I was greatly relieved to learn from Michael Hirschorn’s piece in The Atlantic that The Economist, my preferred news source and one of my favorite publications in general, is not going to go under any time soon and is in fact prospering while the rest of the ‘old media’ crumble. The reasons Hirschorn gives for this are not surprising: The Economist has managed to monopolize a niche market with a combination of Olympic editorial standards, a cosmopolitan and intelligent eye, forthright opining and not least a sly marketing strategy with which the Economist brand has acquired an unsurpassed cachet of intelligence and worldliness, whether or not it deserves it. Hirshorn’s criticism of the newspaper is also spot on:
At its worst, the writing can be shoddy, thin research supporting smug hypotheses. The “leaders,” or main articles, tend to “urge” politicians to solve complex problems, as if the key to, say, reconstituting the global banking system were but a simple act of cogitation away.
Too true, although the tendency towards overconfident consul (and frequently sloppy science reporting) are only small blots on their otherwise exemplary record.
Reading Hirschorn’s piece, I began to wonder what it is about the “global news digest” model that I find so appealing. I gave up reading the local Australian boradsheets a long time ago, but have never quite been able to articulate what it is I disliked about them, only that it consistantly felt like I was being told things I neither wanted nor needed to know.
Skimming through the Sydney Morning Herald, for example, I am struck by not only the quality but the irellevance of so much of the content. A fair proportion of local or national news reporting is made up of “minor but exciting event” stories: factory fires, natural disasters, competition winners, murders, and so forth. It is not obvious why these things are reported in a general medium such as a newspaper. A factory fire has very little effect on anybody except people who have a direct connection to the factory in question, and they would presumably know already – so why report it in a national newspaper?
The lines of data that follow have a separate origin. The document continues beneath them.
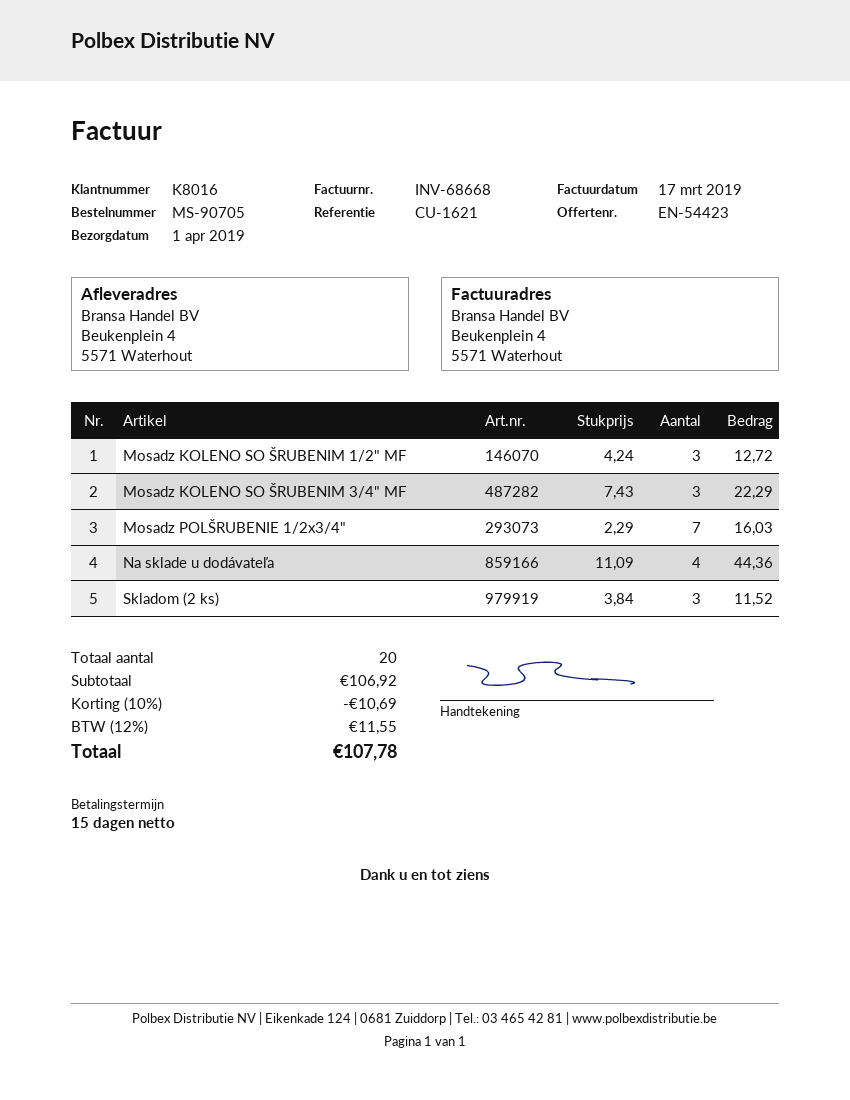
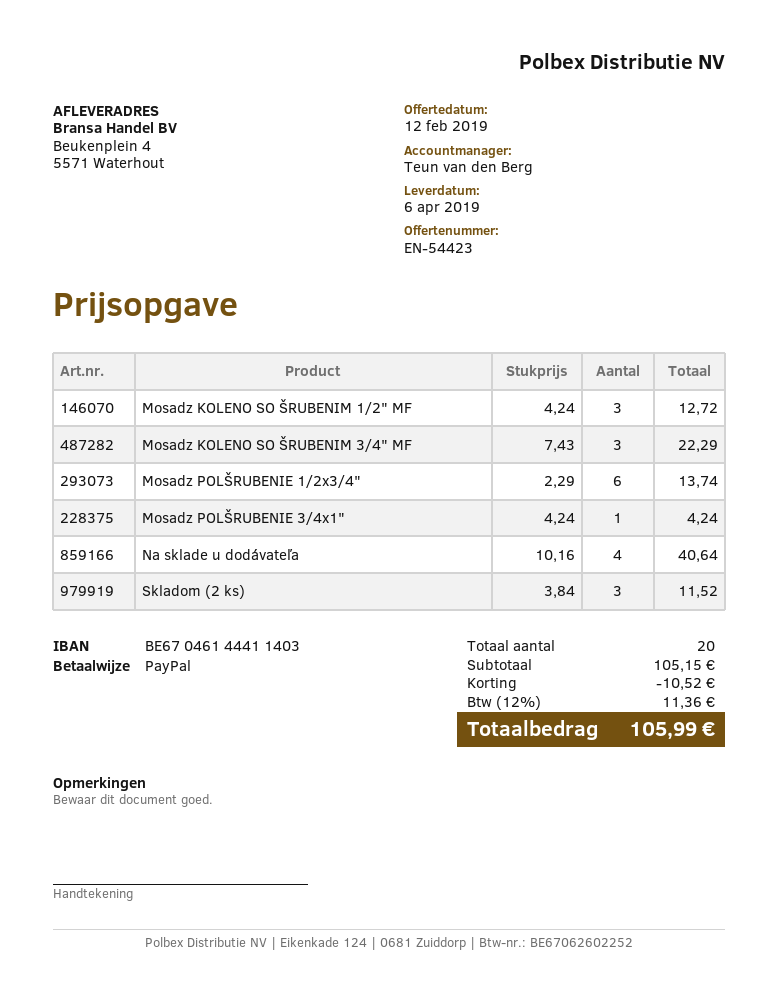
delivery date: 2019-04-01 -> 2019-04-06
Mosadz POLŠRUBENIE 1/2x3/4": 7 x 2.29 = 16.03 -> 6 x 2.29 = 13.74
Na sklade u dodávateľa: 4 x 11.09 = 44.36 -> 4 x 10.16 = 40.64
Mosadz POLŠRUBENIE 3/4x1": none -> 1 x 4.24 = 4.24
subtotal: 106.92 -> 105.15
discount: 10.69 -> 10.52
tax: 12% = 11.55 -> 12% = 11.36
total: 107.78 -> 105.99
There are two explanations usually given for this kind of reporting. The first is the ‘news as entertainment’ model – we like these stories for their shock or titillation value, and the fact that they actually happened has relevance only as a thin excuse for their publication, or as an extra kick of excitement – “based on a true story!” The second is that such reports make readers aware of events which are common or becoming more common and hence may one day affect them, although of course they have the opposite effect: such stories only bias our perception of the actual probability of such events. If we genuinely wanted to be able to correctly anticipate the probability we will be murdered, for example, we would demand that newspapers never publish stories of gruesome murders, lest they influence our perception of the real risk, and instead report regularly on the crime rate in the driest possible terms. We would read specialist journals or trade magazines reporting on events that do have direct relevance for us – perhaps forensics experts would pick up the latest copy of Gruesome Murders Weekly – but by and large the big broadsheets would only contain a digest of recent legislation and statistical trends.
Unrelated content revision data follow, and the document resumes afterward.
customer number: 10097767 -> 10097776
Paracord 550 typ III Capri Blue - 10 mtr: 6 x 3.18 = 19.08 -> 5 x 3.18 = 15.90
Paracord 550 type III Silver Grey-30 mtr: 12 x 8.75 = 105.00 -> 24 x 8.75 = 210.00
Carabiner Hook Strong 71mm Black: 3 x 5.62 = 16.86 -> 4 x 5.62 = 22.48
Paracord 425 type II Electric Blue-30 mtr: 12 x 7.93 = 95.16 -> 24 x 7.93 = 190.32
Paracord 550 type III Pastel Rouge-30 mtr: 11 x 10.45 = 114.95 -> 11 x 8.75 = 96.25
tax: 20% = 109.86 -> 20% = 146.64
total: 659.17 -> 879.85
It would be a presumptuous mistake to think that The Economist serves this role. We readers may be smug with the sense that we are rising above such trivia by reading a pure digest of truly important global events, but The Economist is no such thing. Last week I read a detailed account of the issues surrounding logging and property rights in the Brazilian Amazon. How is this any more relevant to me than the latest factory fire? At least the factory fire story has entertainment value. Why is it that I feel the topics on which The Economist reports are so much more interesting and important? More importantly, why do so many people feel the same way that the newspaper is thriving in spite of market conditions?
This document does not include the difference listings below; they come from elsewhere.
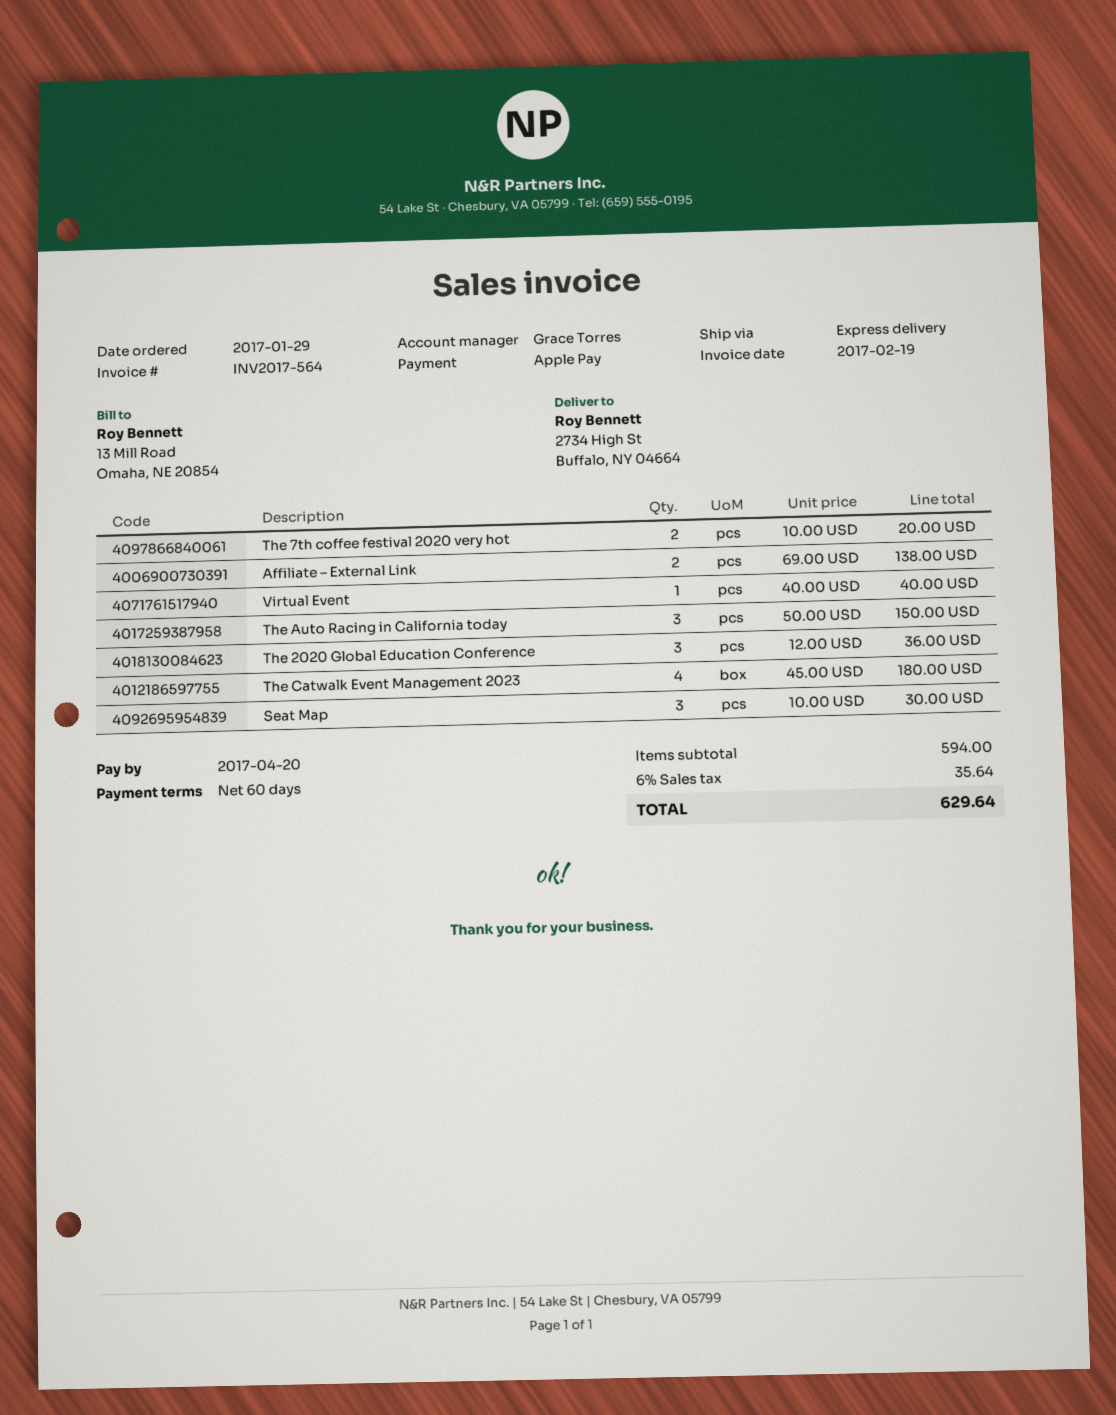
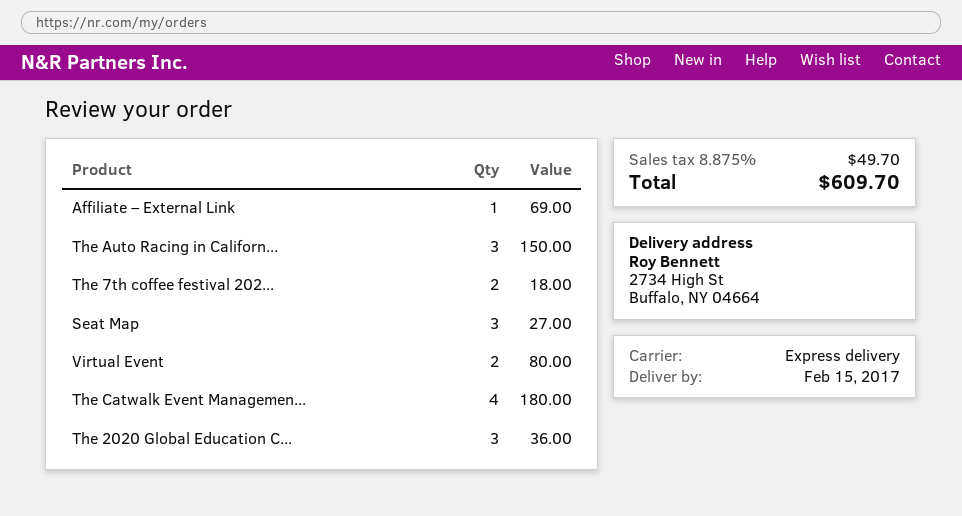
The 7th coffee festival 2020 very hot: 2 for 20.00 -> 2 for 18.00
Affiliate – External Link: 2 for 138.00 -> 1 for 69.00
Virtual Event: 1 for 40.00 -> 2 for 80.00
Seat Map: 3 for 30.00 -> 3 for 27.00
tax: 6% = 35.64 -> 8.875% = 49.70
total: 629.64 -> 609.70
It is entirely possible that the whole thing comes down to pure status signaling. Cosmopolitanism and knowledge about world affairs are, at least in Western society, very strong signals of high intelligence and status. If I can be permitted to indulge in some armchair psychology, this is because “knowledge of world affairs” is a powerful synergy of two other status symbols. In-depth knowledge about a narrow subject can signal intelligence, but it also can carry negative connotations – nobody wants to be the nerd. However, when this knowledge is in the domain of world affairs, you are simultaneously signaling a connection to the domain of global leadership, of important people doing important things, which (especially for males) is a very strong signal of high social status and neatly counters the downside of heavy domain-specific knowledge. In this model, The Economist serves simultaneously as a token of this high-status signal and a source of information and conversational topics with which to repeatedly send it. Its forthright editorializing thus serves a dual role, as a signal to the reader of the newspaper’s self-confidence and as a steady source of informed opinions for the reader to adopt.
Yet this does not seem an entirely satisfying explanation. I frequently disagree with The Economist’s editorial positions, and this does not diminish my appreciation of the newspaper – if anything, it assures me that I am able to process even their reporting with a critical eye. I appreciate The Economist’s unabashed position-taking all the more because I do not feel I am being pandered to as a reader. When it comes to status signalling, readers may have as much to gain as they do to lose: I have met more people who seem to use disdain for The Economist’s cachet as a countersignal for their own anti-elitism than I have those who profess to read it themselves. Whatever the secret to The Economist’s success, I hope they keep it.